The attack by the Russian army on Friday, March 4, once morest the largest nuclear power plant in Ukraine shows how much this war represents “a huge threat to all of Europe and the world”reacted to the UN Security Council, which met urgently, the American ambassador, Linda Thomas-Greenfield.
→ ANALYSIS. Ukraine: why Russia seized the Zaporizhia power plant
“This is the first time that a military conflict has taken place in a country with a large nuclear program”said Rafael Grossi, director of the International Atomic Energy Agency (IAEA). He offered to go immediately to Ukraine to negotiate with Russia a solution that would keep nuclear power plants out of the conflict. On Sunday March 6, during a 1:45 a.m. conversation with Vladimir Putin, President Emmanuel Macron insisted on respecting the safety of power plants.
In Ukraine, residents rushed to pharmacies to try to find iodine pills, which help limit the effects of radioactive contamination. Many of them have traumatic memories of the Chernobyl nuclear accident in 1986.

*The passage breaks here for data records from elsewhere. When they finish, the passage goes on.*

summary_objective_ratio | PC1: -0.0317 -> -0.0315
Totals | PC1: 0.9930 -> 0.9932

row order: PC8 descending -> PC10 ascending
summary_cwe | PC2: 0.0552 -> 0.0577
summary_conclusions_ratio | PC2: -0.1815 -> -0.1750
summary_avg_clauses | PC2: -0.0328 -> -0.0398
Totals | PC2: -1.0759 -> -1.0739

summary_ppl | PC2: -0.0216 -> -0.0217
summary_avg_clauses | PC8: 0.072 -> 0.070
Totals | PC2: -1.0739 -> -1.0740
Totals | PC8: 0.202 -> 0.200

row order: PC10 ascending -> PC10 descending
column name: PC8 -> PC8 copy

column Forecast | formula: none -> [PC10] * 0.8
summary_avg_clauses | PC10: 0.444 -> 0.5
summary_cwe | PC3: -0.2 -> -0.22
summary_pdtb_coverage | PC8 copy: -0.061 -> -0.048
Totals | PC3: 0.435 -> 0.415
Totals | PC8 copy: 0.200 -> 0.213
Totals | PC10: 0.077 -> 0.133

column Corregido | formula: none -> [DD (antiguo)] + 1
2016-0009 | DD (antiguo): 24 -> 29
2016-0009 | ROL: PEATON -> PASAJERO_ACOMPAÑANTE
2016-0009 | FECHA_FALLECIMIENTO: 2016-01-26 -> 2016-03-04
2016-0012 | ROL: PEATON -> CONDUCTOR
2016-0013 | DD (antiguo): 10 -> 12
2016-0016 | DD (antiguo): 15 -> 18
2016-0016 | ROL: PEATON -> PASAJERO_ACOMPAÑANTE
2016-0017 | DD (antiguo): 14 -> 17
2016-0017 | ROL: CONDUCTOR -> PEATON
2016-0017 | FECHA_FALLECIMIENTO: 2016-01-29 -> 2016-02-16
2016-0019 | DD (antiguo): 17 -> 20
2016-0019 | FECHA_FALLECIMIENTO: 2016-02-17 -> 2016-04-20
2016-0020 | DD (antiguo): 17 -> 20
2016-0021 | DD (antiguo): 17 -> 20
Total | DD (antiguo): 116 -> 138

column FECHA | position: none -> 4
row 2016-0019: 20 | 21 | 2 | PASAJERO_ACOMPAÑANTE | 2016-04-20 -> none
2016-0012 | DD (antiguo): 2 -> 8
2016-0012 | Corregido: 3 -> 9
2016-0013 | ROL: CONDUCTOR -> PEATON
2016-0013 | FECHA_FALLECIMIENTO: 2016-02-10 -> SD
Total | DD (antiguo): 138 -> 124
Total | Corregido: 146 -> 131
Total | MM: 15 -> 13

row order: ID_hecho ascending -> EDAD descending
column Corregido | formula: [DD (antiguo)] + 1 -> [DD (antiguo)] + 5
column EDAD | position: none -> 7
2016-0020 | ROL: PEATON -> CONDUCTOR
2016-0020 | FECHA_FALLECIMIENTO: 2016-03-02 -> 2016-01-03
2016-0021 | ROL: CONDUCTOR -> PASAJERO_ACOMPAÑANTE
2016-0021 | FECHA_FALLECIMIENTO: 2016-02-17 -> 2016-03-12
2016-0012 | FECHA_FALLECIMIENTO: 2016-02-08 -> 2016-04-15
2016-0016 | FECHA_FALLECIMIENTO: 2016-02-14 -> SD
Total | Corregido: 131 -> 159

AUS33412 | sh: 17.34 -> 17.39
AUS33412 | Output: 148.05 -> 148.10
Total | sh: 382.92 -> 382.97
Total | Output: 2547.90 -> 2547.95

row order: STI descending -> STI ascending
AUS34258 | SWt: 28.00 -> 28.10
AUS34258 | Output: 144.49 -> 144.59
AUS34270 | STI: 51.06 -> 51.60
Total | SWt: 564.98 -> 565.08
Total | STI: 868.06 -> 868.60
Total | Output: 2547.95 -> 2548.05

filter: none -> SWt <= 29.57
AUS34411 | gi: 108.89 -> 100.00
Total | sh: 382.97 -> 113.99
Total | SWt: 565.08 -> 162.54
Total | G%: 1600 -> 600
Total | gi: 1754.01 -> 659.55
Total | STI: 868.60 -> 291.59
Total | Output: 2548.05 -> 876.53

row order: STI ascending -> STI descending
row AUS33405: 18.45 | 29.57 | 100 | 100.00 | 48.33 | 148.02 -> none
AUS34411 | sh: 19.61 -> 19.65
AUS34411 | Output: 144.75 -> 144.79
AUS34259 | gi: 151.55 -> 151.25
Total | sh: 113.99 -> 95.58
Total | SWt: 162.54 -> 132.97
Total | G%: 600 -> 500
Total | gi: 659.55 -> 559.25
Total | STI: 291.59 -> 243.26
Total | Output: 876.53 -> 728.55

“A night that might have ended the country’s history”
The attack on the Zaporijjia power plant took place on the night of Thursday 3 to Friday 4 March. The firing of a Russian tank once morest the power plant set fire to a building which took a long time to extinguish, because the Ukrainian firefighters might not access the site. No radioactive leak was found, but the storming of a nuclear power plant by armed forces is considered an unprecedented act by the IAEA and might have had the most serious consequences. “We survived a night that might have ended the country’s history,” Ukrainian President Volodymyr Zelensky said in the morning.
In the first days of the offensive, on February 25, the Russian army had already carried out operations in the contaminated area of Chernobyl, north of Kiev, where the damaged former power plant is still under the supervision of nuclear engineers. . Today, in Zaporijjia as in Chernobyl, Ukrainian engineers continue to do their work, but are retained on the site.
An act to scare
“Of the six reactors at the Zaporijjia power plant, one is shut down for maintenance, four have been shut down in recent days. Only one is still active, at around 60%,” says Valérie Faudon, general delegate of the French Nuclear Energy Company (SFEN). She explains that the reactors are protected by a concrete enclosure, but notes that“It is undoubtedly a deliberate act by the Russian army, to scare people, because they know the plant and the location of the various buildings perfectly since they built it”.
→ ANALYSIS. War in Ukraine: what threats to nuclear power plants?
Ukraine is home to four nuclear power plants, with a total of 15 reactors in operation. There is also the old Chernobyl power station, which had four reactors. Ukraine produces 50% of its electricity from nuclear power and has never given up its power plants, despite the Chernobyl accident, for the sake of preserving its independence. The Zaporizhia power plant was built on the banks of the Dnieper in southern Ukraine from 1979 and started operating in 1985. The last of the six reactors was commissioned in 1995. This plant supplies to it only 20% of the country’s electricity.